Okay, the vet told me to keep him in the cage but he would not sleeping and kept jumping around and flapping his wings because he wanted me, so I was afraid he may cause himself to bleed again. Thank you so much for your help!!


----------



## enigma731 (Aug 12, 2011)

The vet was probably speaking in terms of general guidelines -- maybe for most birds, being in the cage would be more relaxing. But you know Petey best. Keep in mind that I am not a vet, but if my bird were in this situation, I would give him as much comfort as I could. Please keep us updated on how he's doing! I'll be thinking of him tonight.


----------



## roxy culver (May 27, 2010)

I agree with enigma, if he's more comfortable and not moving as much when he's with you then that's where he needs to be. 



> so I assume the same would be true for bonded birds.


I can attest to this. When Cupcake was sick, she stayed alive all through the night with me by her side. Once I left her with the vet, she passed. Later, when I talked to srtiels, she said she was most likely hanging on because I was there with her and she wanted to stay with me. So it definitely has an affect for sure.


----------



## jtgallo (Aug 21, 2012)

He seems a lot more active today than he was last night, so should I be worried about him when I go to sleep tonight? The vet told me that he seemed alright, but was not 100% certain he would be make a full recovery. I could not sleep at all last night because he was sitting in the coner of his cage all night, extremely drousy and not moving.
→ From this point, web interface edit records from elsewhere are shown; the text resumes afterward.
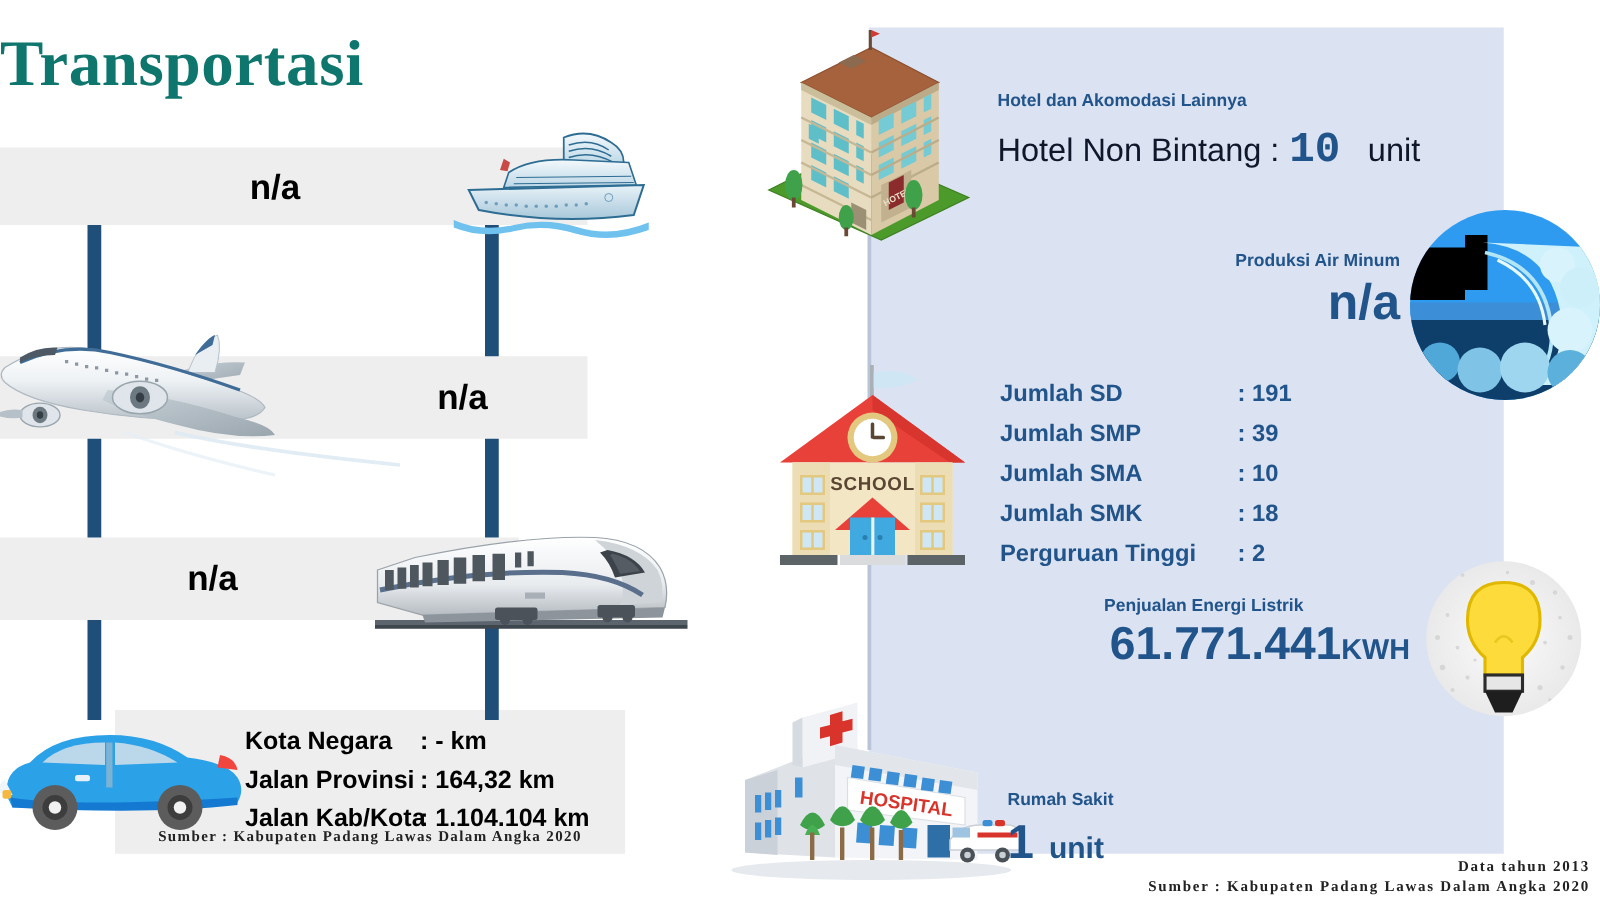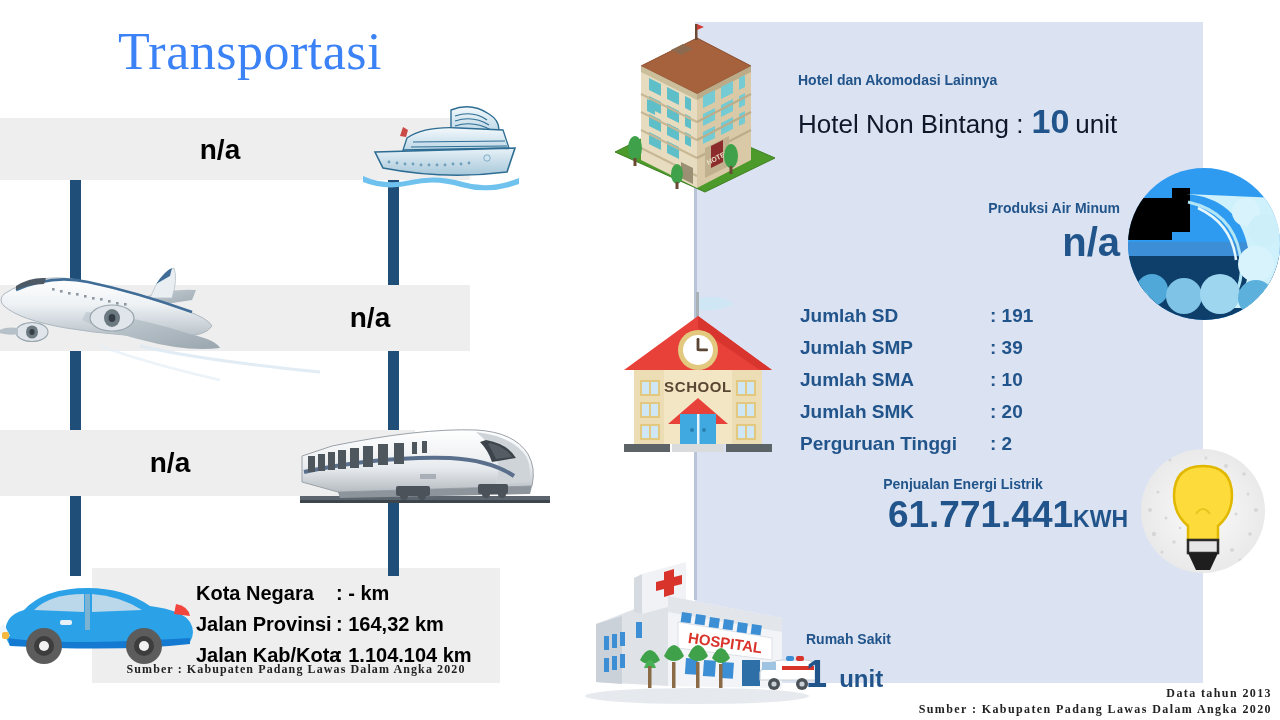"Transportasi" #transport-title { color: #3b82f6 -> #0f766e; font-weight: 400 -> 700; text-align: center -> left }
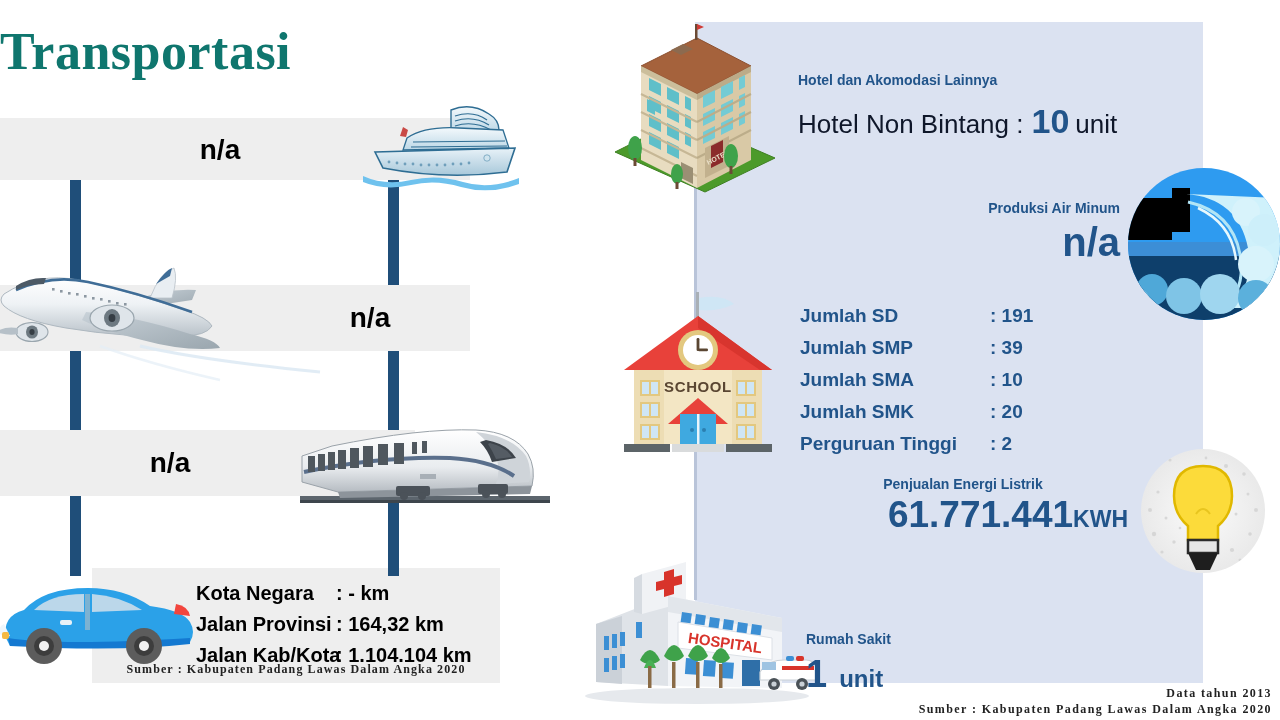"10" #hotel-line2 .rp-big { font-family: none -> Liberation Mono, monospace; margin: 0 6px 0 8px -> 0 22px 0 8px }
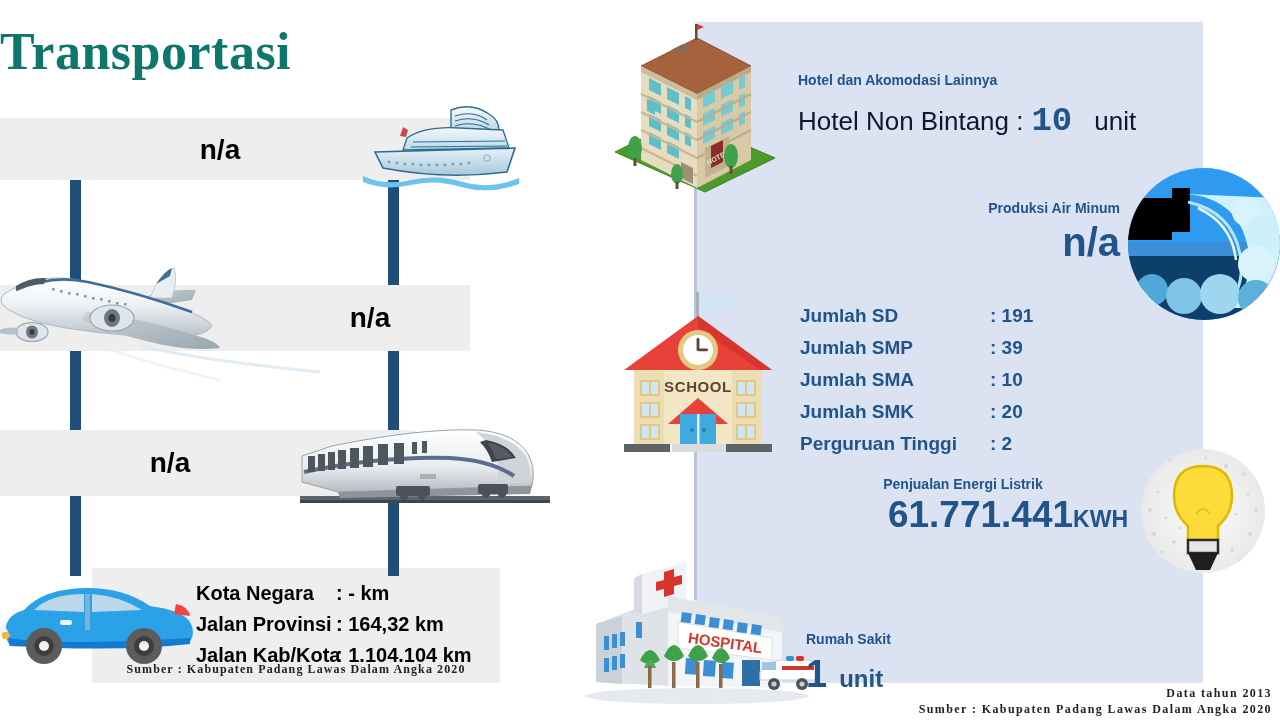": 20" span.edu-val { text: 20 -> 18 }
However, as the day went on he has gained more and more energy, so should I be worried tonight about him making it through the night??


----------



## roxy culver (May 27, 2010)

If he's doing better I wouldn't be worried about him as much tonight. Tiels don't have a lot of blood so losing some can take a lot out of them.


----------



## jtgallo (Aug 21, 2012)

okay thank you!!


----------



## nassrah (Feb 27, 2012)

Hope your Petey has a full recovery X x


----------



## enigma731 (Aug 12, 2011)

Is he eating and drinking? If he seems to be lacking energy, you can give him a little honey or Pedialyte diluted in his water. I know you said he already got subcue fluids at the vet, but it can't hurt to offer him a bit more sugar and electrolytes. Just make sure you change the water every couple of hours if it has sugar in it, because otherwise you could get bacteria/mold growth. 

The thing with blood loss is that his body will need to re-produce the blood cells and electrolytes that were lost, so that's going to take time and some extra metabolic energy. You might want to see these stickies on giving birds supplemental heat. I think that could help make him more comfortable in this situation.  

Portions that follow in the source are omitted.